# Introduction

This notebook provides an overview of the data collection process and the approach to preprocessing the kinematic data for the downloaded dance video dataset.

## Data Collection using Youtube Data API and Pytube

The video data used for exploratory data analysis was downloaded using the [Youtube Data API](https://developers.google.com/youtube/v3/docs/search/list) and [Pytube](https://pytube.io/en/latest/), which ensured that only authorized videos were collected for analysis. To increase the likelihood of finding relevant and clean videos that focused on individual dancers rather than groups, the code function used a keyword search that included the genre name and terms such as "solo choreography", "solo practice", or "dance cover". The expected video format is `mp4`, `width:360`, `height:640`, `max_length:120`, `min_views:100`.

For more details about the data collection process, please refer to the code in [/src/data/collection.py](https://github.com/kayesokua/gestures/blob/main/src/data/collection.py)

In [None]:
from src.data.collection import extract_video_from_youtube

extract_video_from_youtube(query='contemporary', max_count=5)
extract_video_from_youtube(query='ballet', max_count=5)
extract_video_from_youtube(query='folk', max_count=5)

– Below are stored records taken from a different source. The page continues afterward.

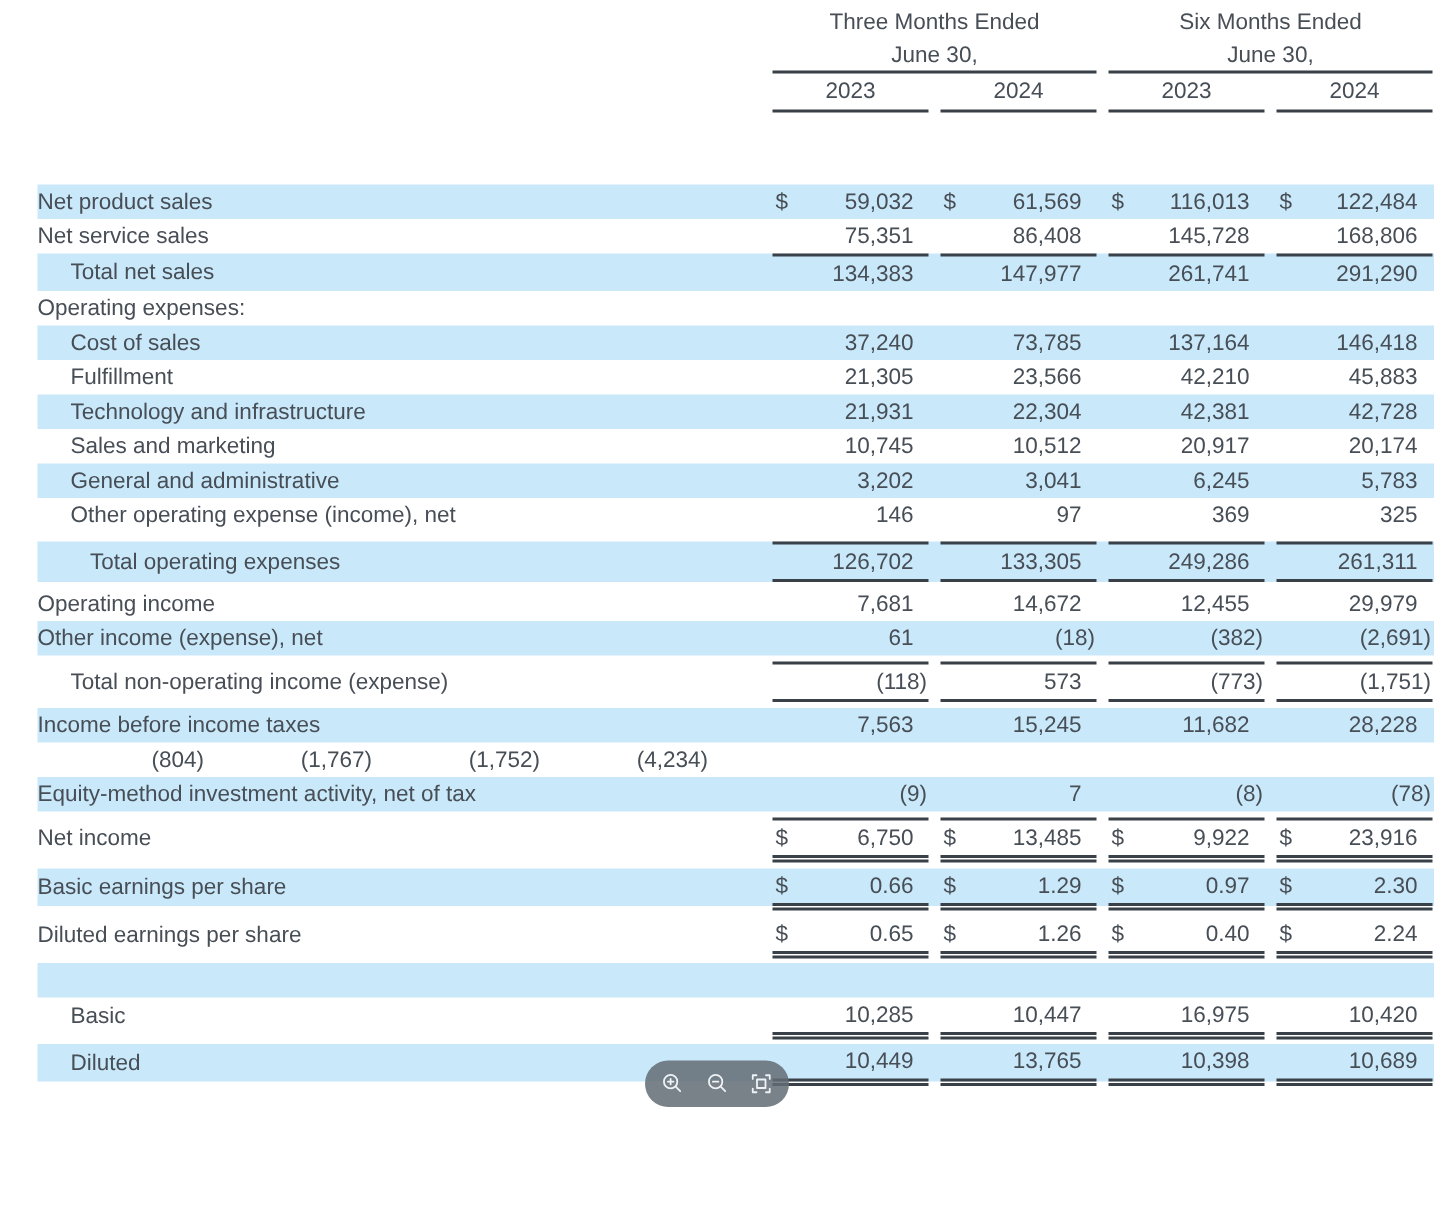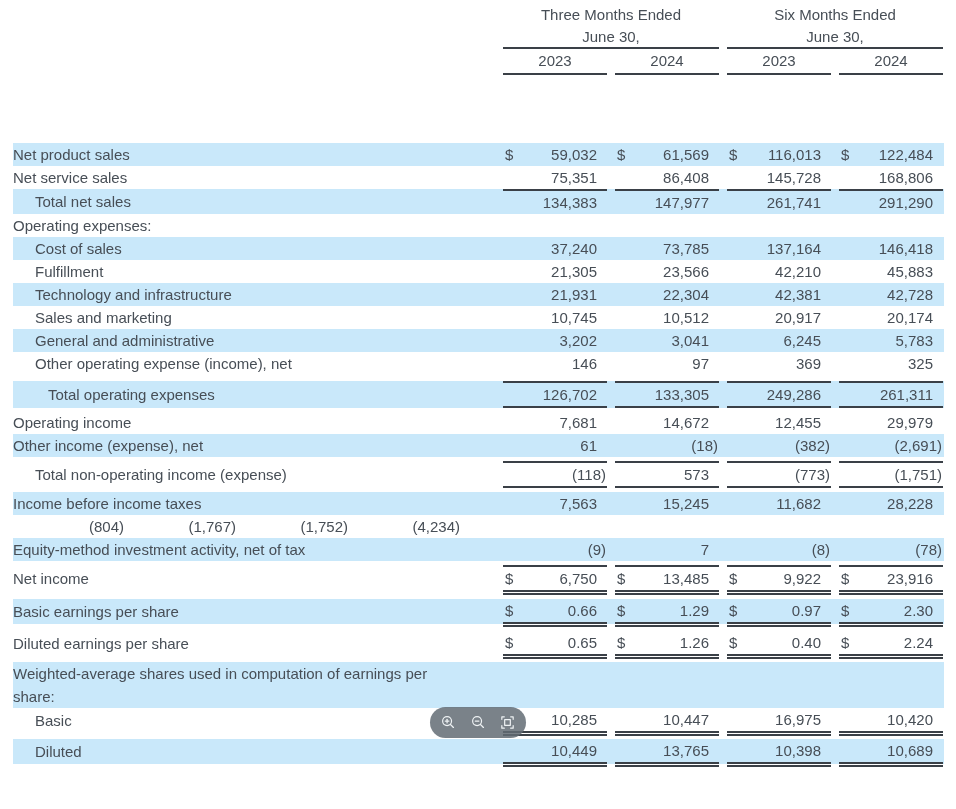--- a/index.html
+++ b/index.html
@@ -6,38 +6,38 @@
     --hl:#c9e8fa;
     --ink:#474e56;
     --line:#3a4047;
     --toolbar:rgba(99,108,116,.85);
   }
   *{box-sizing:border-box;}
   html,body{margin:0;padding:0;background:#fff;}
   .page{
     position:relative;width:956px;height:809px;overflow:hidden;background:#fff;
     font-family:"Liberation Sans","DejaVu Sans",sans-serif;
-    font-size:15px;color:var(--ink);
+    font-size:15px;color:var(--ink);padding-left:12px;
   }
 
   
   .table-header{display:flex;margin-left:13px;padding-top:4px;width:931px;}
   .h-label-spacer{width:482px;flex:none;}
   .h-group{width:216px;flex:none;margin-left:8px;text-align:center;}
   .h-title{line-height:22px;}
   .h-sub{line-height:21px;border-bottom:2px solid var(--line);}
   .h-years{display:flex;}
   .h-year{
     width:104px;flex:none;text-align:center;line-height:24px;
     border-bottom:2px solid var(--line);
   }
   .h-year + .h-year{margin-left:8px;}
 
   
-  .table-body{margin-left:13px;width:931px;margin-top:68px;}
+  .table-body{margin-left:13px;width:931px;margin-top:48px;}
   .row{display:flex;align-items:stretch;min-height:23px;}
   .row.hl{background:var(--hl);}
   .label{
     width:482px;flex:none;line-height:23px;white-space:pre-line;
     align-self:center;
   }
   .ind1{padding-left:22px;}
   .ind2{padding-left:35px;}
   .cell{
     width:104px;flex:none;margin-left:8px;position:relative;
@@ -471,22 +471,20 @@
         <div class="cell">
           <span class="cur">$</span>
           <span class="num">0.40</span>
         </div>
         <div class="cell">
           <span class="cur">$</span>
           <span class="num">2.24</span>
         </div>
       </div>
       <div class="row hl" style="margin-top: 6px;">
-        <div class="label">Weighted-average shares used in computation of earnings per
-share:</div>
         <div class="cell">
           <span class="cur"></span>
           <span class="num"></span>
         </div>
         <div class="cell">
           <span class="cur"></span>
           <span class="num"></span>
         </div>
         <div class="cell">
           <span class="cur"></span>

## Pose Estimation using MediaPipe

After downloading the video data, the kinematic data will be extracted using [MediaPipe Pose Solution](https://github.com/google/mediapipe/blob/master/docs/solutions/pose.md). The chosen output format is `csv` with relative values by default. In this file, we obtain `x`,`y`,`z` coordinates and obtain the `fps` using [OpenCV](https://docs.opencv.org/4.x/). We use `NaN` to frames where a pose cannot be detected. 

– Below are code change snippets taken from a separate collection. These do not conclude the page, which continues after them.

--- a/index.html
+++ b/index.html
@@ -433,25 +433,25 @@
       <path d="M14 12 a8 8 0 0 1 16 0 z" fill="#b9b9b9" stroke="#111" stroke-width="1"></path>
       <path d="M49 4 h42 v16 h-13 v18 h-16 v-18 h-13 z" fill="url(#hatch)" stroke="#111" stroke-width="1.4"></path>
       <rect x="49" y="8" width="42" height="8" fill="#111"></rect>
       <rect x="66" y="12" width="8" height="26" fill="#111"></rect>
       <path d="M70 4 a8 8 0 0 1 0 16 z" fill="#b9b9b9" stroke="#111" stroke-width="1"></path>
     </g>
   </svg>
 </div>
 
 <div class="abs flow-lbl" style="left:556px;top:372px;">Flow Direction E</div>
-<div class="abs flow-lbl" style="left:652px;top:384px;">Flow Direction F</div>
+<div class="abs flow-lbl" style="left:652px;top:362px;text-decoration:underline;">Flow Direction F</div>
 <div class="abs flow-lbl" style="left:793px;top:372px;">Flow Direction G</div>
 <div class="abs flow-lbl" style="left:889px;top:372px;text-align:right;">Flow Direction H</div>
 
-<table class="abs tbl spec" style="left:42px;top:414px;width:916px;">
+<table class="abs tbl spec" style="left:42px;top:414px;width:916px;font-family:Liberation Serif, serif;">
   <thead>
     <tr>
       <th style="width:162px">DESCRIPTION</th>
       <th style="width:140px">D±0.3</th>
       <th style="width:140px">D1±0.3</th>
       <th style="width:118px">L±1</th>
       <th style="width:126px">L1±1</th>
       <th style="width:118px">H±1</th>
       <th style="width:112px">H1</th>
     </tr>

The code snippet below gathers all videos in `mp4` format and extracts landmarks and screenshots. For more details about the data annotation process, please refer to the code in [/src/data/annotation.py](https://github.com/kayesokua/gestures/blob/main/src/data/annotation.py)

In [None]:
import os
from src.data.annotation import extract_landmarks_from_videos

video_path = 'data/external/test'

if os.path.exists(video_path):
    extract_landmarks_from_videos(video_path)
else:
    print("Path does not exists.")

## Handling Missing Poses and Outlier Detection

Since we are handling dance videos with different cinematography style, using linear interpolation or median might not be appropriate for handling missing kinematic data. Therefore, the proposed solution is to detect outliers instead by generating binary label using [Isolation Forest algorithm](https://scikit-learn.org/stable/modules/generated/sklearn.ensemble.IsolationForest.html).  `1` indicates normal data and `-1` indicates the outlier.

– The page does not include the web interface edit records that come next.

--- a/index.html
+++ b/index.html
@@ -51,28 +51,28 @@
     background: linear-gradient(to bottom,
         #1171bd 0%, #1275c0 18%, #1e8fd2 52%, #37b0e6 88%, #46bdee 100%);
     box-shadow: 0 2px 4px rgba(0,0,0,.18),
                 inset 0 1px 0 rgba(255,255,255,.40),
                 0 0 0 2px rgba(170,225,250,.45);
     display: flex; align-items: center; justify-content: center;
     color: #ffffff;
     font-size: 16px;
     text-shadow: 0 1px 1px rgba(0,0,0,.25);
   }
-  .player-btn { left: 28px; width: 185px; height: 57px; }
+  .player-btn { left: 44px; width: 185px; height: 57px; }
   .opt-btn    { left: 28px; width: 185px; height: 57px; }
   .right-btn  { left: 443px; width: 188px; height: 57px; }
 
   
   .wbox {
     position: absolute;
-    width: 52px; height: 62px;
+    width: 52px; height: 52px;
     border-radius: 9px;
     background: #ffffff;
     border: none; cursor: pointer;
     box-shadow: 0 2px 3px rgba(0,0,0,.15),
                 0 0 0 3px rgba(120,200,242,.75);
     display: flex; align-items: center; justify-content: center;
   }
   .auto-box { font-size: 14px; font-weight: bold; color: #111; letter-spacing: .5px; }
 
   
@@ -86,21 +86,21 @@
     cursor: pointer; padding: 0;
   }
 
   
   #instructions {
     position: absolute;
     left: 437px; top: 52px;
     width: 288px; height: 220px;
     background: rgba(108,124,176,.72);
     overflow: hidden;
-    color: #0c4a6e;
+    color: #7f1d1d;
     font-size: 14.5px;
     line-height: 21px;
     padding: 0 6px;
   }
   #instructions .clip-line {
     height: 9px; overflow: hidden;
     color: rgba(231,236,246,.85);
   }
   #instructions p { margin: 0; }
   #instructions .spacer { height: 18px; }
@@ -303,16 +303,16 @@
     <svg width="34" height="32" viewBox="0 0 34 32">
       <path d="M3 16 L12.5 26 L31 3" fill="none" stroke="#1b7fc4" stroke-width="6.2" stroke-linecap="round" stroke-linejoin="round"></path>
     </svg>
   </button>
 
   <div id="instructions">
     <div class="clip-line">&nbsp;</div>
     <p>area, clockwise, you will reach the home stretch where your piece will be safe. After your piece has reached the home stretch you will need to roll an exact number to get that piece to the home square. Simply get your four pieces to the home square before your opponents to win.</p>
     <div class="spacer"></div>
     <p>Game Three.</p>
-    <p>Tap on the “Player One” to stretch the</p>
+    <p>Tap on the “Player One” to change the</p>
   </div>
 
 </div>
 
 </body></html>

For more details about the data annotation process, please refer to the code in [/src/data/processing.py](https://github.com/kayesokua/gestures/blob/main/src/data/processing.py)

In [None]:
from src.data.processing import process_landmarks_using_isolation_forest
process_landmarks_using_isolation_forest("data/interim")

# Summary

This notebook provided an overview of the data we have for exploration

1. Videos (MP4) with category as filename: `data/external/{category_i}.mp4`
2. Kinematic data extracted using MediaPipe(CSV): `data/interim/{category_i}/landmarks_rel.csv`
3. Kinematic data with outliers information(CSV): `data/processed/{category_i}.csv`
4. Frame screenshots (PNG) saved in chronological order: `data/interim/{video_filename}/*.png`